● **Exercise prompt**
Output every entry exactly as written, but omit the pictures.

● **Data under study**

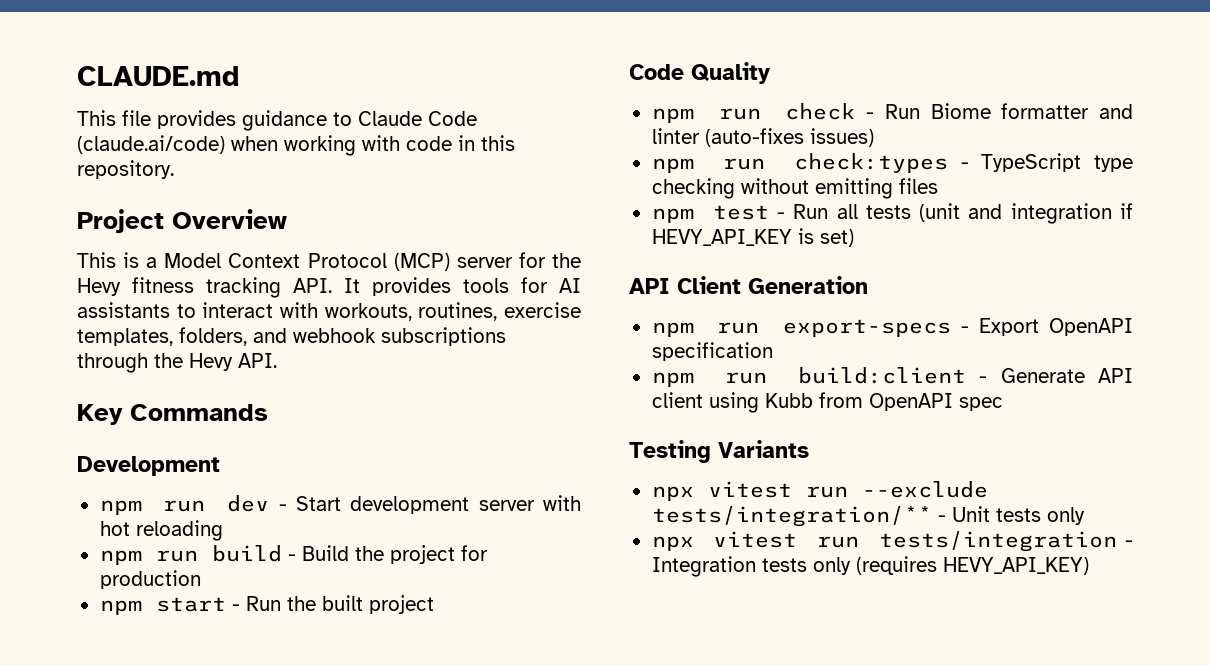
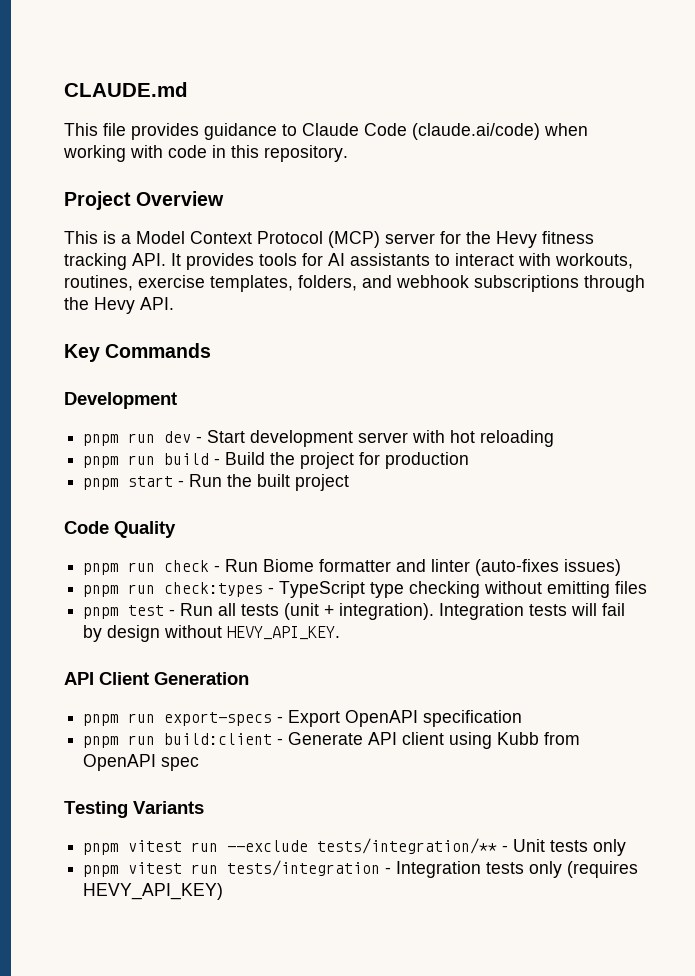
- npm run dev - Start development server with hot reloading
+ pnpm run dev - Start development server with hot reloading
- npm run build - Build the project for production
+ pnpm run build - Build the project for production
- npm start - Run the built project
+ pnpm start - Run the built project
- npm run check - Run Biome formatter and linter (auto-fixes issues)
+ pnpm run check - Run Biome formatter and linter (auto-fixes issues)
- npm run check:types - TypeScript type checking without emitting files
+ pnpm run check:types - TypeScript type checking without emitting files
- npm test - Run all tests (unit and integration if HEVY_API_KEY is set)
+ pnpm test - Run all tests (unit + integration). Integration tests will fail by design without HEVY_API_KEY.
- npm run export-specs - Export OpenAPI specification
+ pnpm run export-specs - Export OpenAPI specification
- npm run build:client - Generate API client using Kubb from OpenAPI spec
+ pnpm run build:client - Generate API client using Kubb from OpenAPI spec
- npx vitest run --exclude tests/integration/** - Unit tests only
+ pnpm vitest run --exclude tests/integration/** - Unit tests only
- npx vitest run tests/integration - Integration tests only (requires HEVY_API_KEY)
+ pnpm vitest run tests/integration - Integration tests only (requires HEVY_API_KEY)

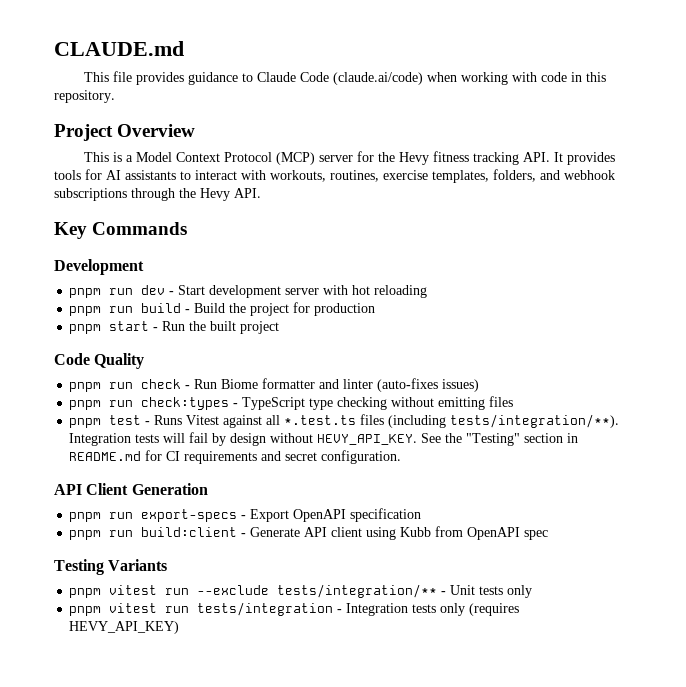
- pnpm test - Run all tests (unit + integration).
+ pnpm test - Runs Vitest against all *.test.ts files (including tests/integration/**).
+ See the "Testing" section in README.md for CI requirements and secret configuration.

● **Written answer**
- npm run dev - Start development server with hot reloading
+ pnpm run dev - Start development server with hot reloading
- npm run build - Build the project for production
+ pnpm run build - Build the project for production
- npm start - Run the built project
+ pnpm start - Run the built project
- npm run check - Run Biome formatter and linter (auto-fixes issues)
+ pnpm run check - Run Biome formatter and linter (auto-fixes issues)
- npm run check:types - TypeScript type checking without emitting files
+ pnpm run check:types - TypeScript type checking without emitting files
- npm test - Run all tests (unit and integration if HEVY_API_KEY is set)
+ pnpm test - Run all tests (unit + integration). Integration tests will fail by design without HEVY_API_KEY.
- npm run export-specs - Export OpenAPI specification
+ pnpm run export-specs - Export OpenAPI specification
- npm run build:client - Generate API client using Kubb from OpenAPI spec
+ pnpm run build:client - Generate API client using Kubb from OpenAPI spec
- npx vitest run --exclude tests/integration/** - Unit tests only
+ pnpm vitest run --exclude tests/integration/** - Unit tests only
- npx vitest run tests/integration - Integration tests only (requires HEVY_API_KEY)
+ pnpm vitest run tests/integration - Integration tests only (requires HEVY_API_KEY)

- pnpm test - Run all tests (unit + integration).
+ pnpm test - Runs Vitest against all *.test.ts files (including tests/integration/**).
+ See the "Testing" section in README.md for CI requirements and secret configuration.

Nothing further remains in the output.